One might think that strangeness would be an alienating element in Ripstein, but what is perhaps most remarkable in these films is the parallel advancement of pathos. This strangeness flows through Bleak Street, from its opening title sequence—oddly, a replica of Bergman’s signature title cards—with its soundscape of body slams and shoes squeaking on canvas that has no bearing on the scenes that immediately follow, to the image of grown men drinking, smoking, and debating backstage politics while wearing ridiculous masks, to Alejandro Cantú’s monochromatic imagery invoking the spectral beauty of Val Lewton horror films far more than, say, those vintage assembly-line Mexploitation flicks starring El Santo.

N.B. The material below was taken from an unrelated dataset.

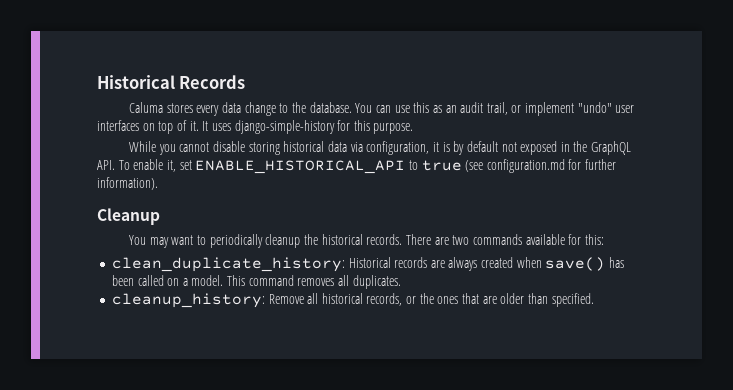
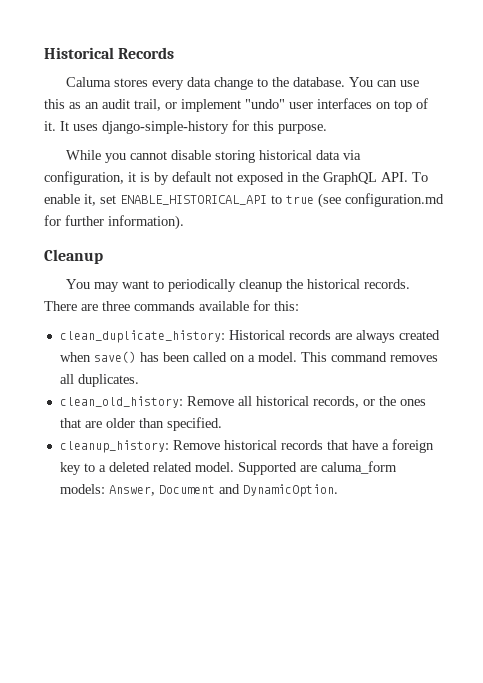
- There are two commands available for this:
+ There are three commands available for this:
- cleanup_history: Remove all historical records, or the ones that are older than specified.
+ clean_old_history: Remove all historical records, or the ones that are older than specified.
+ cleanup_history: Remove historical records that have a foreign key to a deleted related model. Supported are caluma_form models: Answer, Document and DynamicOption.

And Bleak Street’s pathos builds in tandem, from the matter-of-fact way Adela washes her mouth out with beer following a blow job, to the use of a chipper version of “Perfume de gardenias” in that fateful fleabag Hotel del Paso, to the film’s ongoing parade of almost uniformly ravaged bodies hustling to the last. Strangeness and pathos stem not from some imposed surrealist flourishes, but rather from something inherent in the material—though we’re talking about manifestations that only Ripstein could produce. After 50 years of emphasizing the outré and drawing drollery from the saturnine, he has arrived at a juncture where the compassionate meets the cockeyed and dissolves into a singular vision.